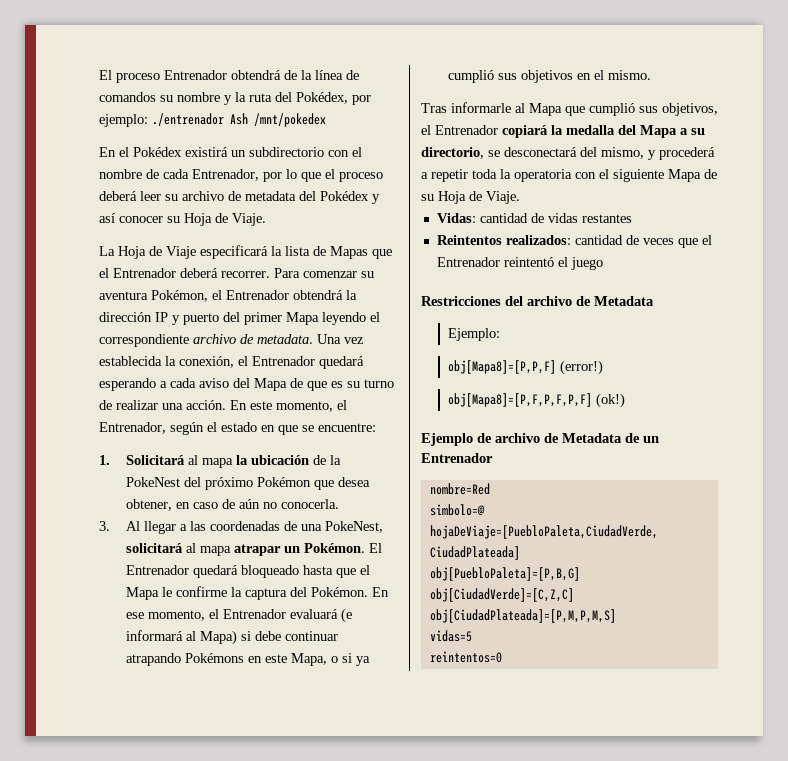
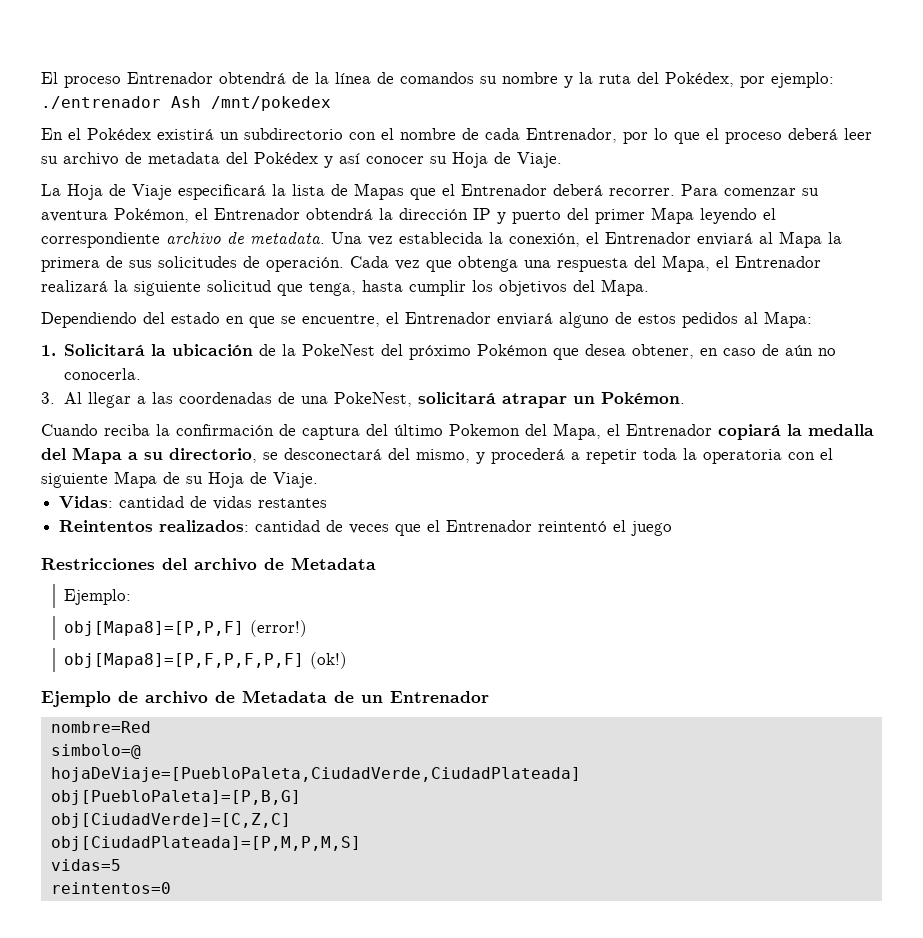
[319,356,364,369] [99,378,394,391] [99,400,347,412] [99,422,376,435] quedará esperando a cada aviso del Mapa de que es su turno de realizar una acción. En este momento, el Entrenador, según el estado en que se encuentre: -> [697,231,842,248] [41,255,821,272] [41,279,649,296] [41,311,812,328] enviará al Mapa la primera de sus solicitudes de operación. Cada vez que obtenga una respuesta del Mapa, el Entrenador realizará la siguiente solicitud que tenga, hasta cumplir los objetivos del Mapa. // Dependiendo del estado en que se encuentre, el Entrenador enviará alguno de estos pedidos al Mapa:
[188,455,234,468] al mapa -> (146, 350) none
[186,543,232,556] al mapa -> (497, 398) none
[369,543,383,553] [126,565,371,578] [126,586,390,600] [126,608,353,623] [126,630,339,645] [126,653,371,666] [448,70,652,83] [421,102,718,116] El Entrenador quedará bloqueado hasta que el Mapa le confirme la captura del Pokémon. En ese momento, el Entrenador evaluará (e informará al Mapa) si debe continuar atrapando Pokémons en este Mapa, o si ya cumplió sus objetivos en el mismo. // Tras informarle al Mapa que cumplió sus objetivos, -> [41,423,601,440] // Cuando reciba la confirmación de captura del último Pokemon del Mapa,

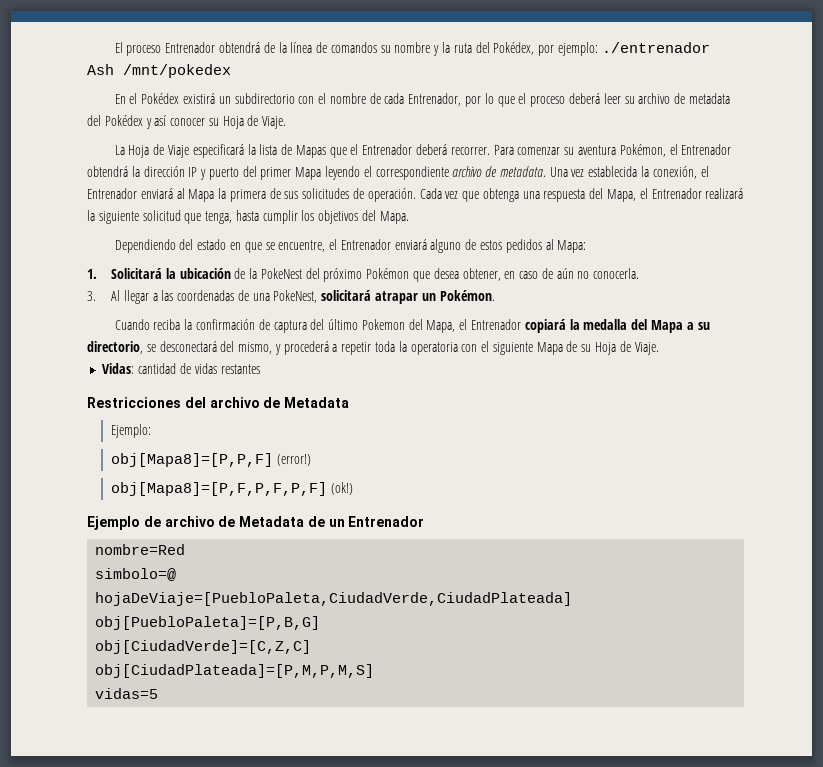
[59,520,673,536] // Reintentos realizados: cantidad de veces que el Entrenador reintentó el juego -> (260, 369) none
[50,882,171,894] // reintentos=0 -> (159, 693) none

▬▬▬▬▬▬

## DIRECTIONS FOR THIS TASK
Copy, word for word, the line that contains "[59,520,673,536] // Reintentos" and every line after it through the end of the records, and nothing else.

## WORKED SOLUTION
[59,520,673,536] // Reintentos realizados: cantidad de veces que el Entrenador reintentó el juego -> (260, 369) none
[50,882,171,894] // reintentos=0 -> (159, 693) none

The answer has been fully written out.